The mobile phone as your tour guide

The mobile phone as your tour guide

Today, most people wandering streets in search of something ask someone passing by. If you have a particular store in mind and your mobile phone is Web data-enabled, you can use the Internet and an online map. But if you do not know exactly what you want, there is no real guide.

A mobile phone application that offers information useful to someone roaming an unfamiliar city--such as event and establishment listings based on the user's current location--has been developed by the Palo Alto Research Center, or PARC--the Xerox subsidiary that was the birthplace of the computer mouse, the graphical user interface and Ethernet--has developed a mobile application that offers up information that would be useful to a wanderer--things like shops, restaurants and event listings based on your location (via the GPS device in the phone) and the time of day, as well as your preferences and past behavior.
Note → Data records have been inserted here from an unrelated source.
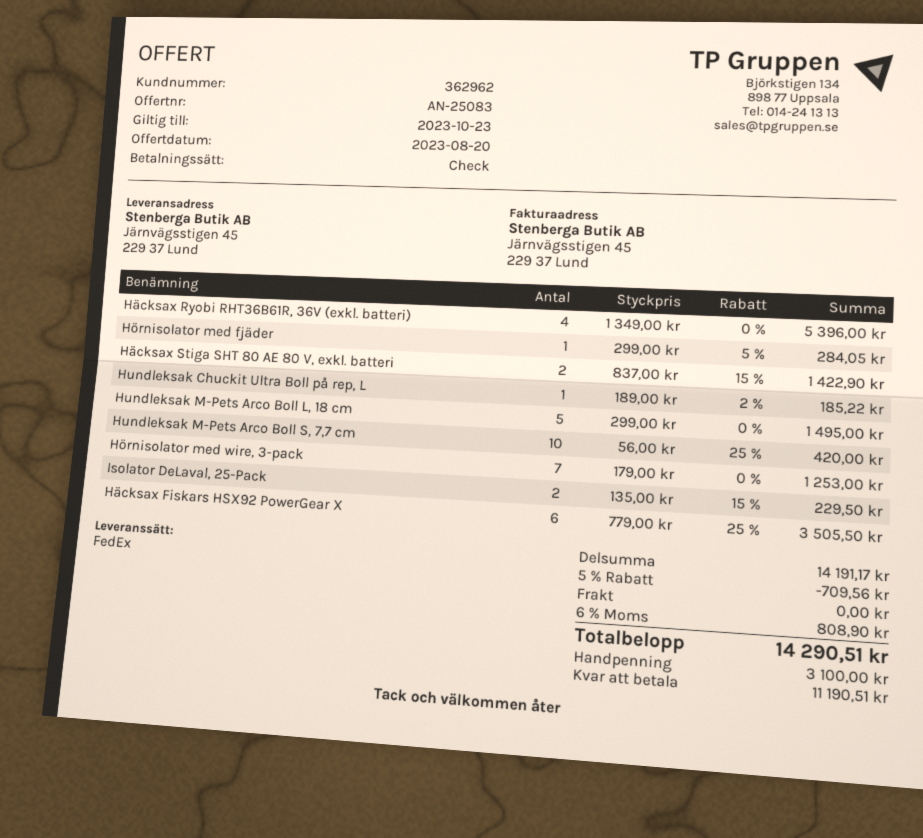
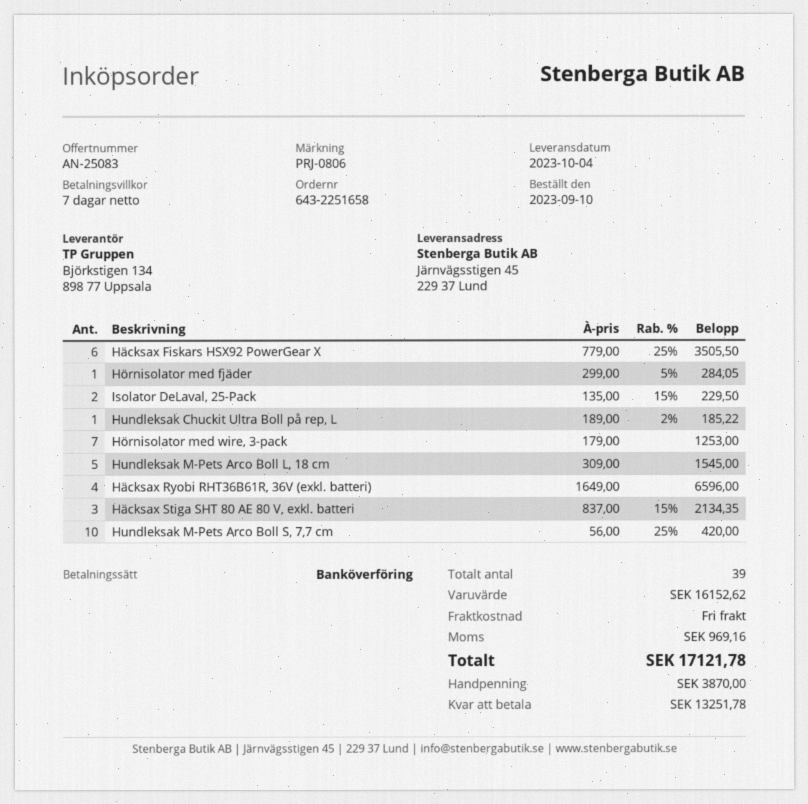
payment method: cheque -> bank transfer
Häcksax Ryobi RHT36B61R, 36V (exkl. batteri): 4 x 1349.00 = 5396.00 -> 4 x 1649.00 = 6596.00
Häcksax Stiga SHT 80 AE 80 V, exkl. batteri: 2 x 837.00 - 15% = 1422.90 -> 3 x 837.00 - 15% = 2134.35
Hundleksak M-Pets Arco Boll L, 18 cm: 5 x 299.00 = 1495.00 -> 5 x 309.00 = 1545.00
subtotal: 14191.17 -> 16152.62
discount: 5% = 709.56 -> none
tax: 808.90 -> 969.16
total: 14290.51 -> 17121.78
deposit: 3100.00 -> 3870.00
balance: 11190.51 -> 13251.78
The software, code-named Magitti, "predicts the likely activity,". The more a user interacts with the application the more familiar it becomes with the user's personal preferences, which is reflected in its suggestions. The interface is easy to understand, with large touch-screen "buttons" that you stroke with your thumb to navigate. The experience is similar to that of the Apple iPhone. Another difference is that you can use one hand to operate this system, something many people say you can not do with the iPhone.

The leisure city guide system will be commercialized by Dai Nippon Printing (DNP) in Japan, with trials scheduled to start in the spring and general availability in that country in spring 2009.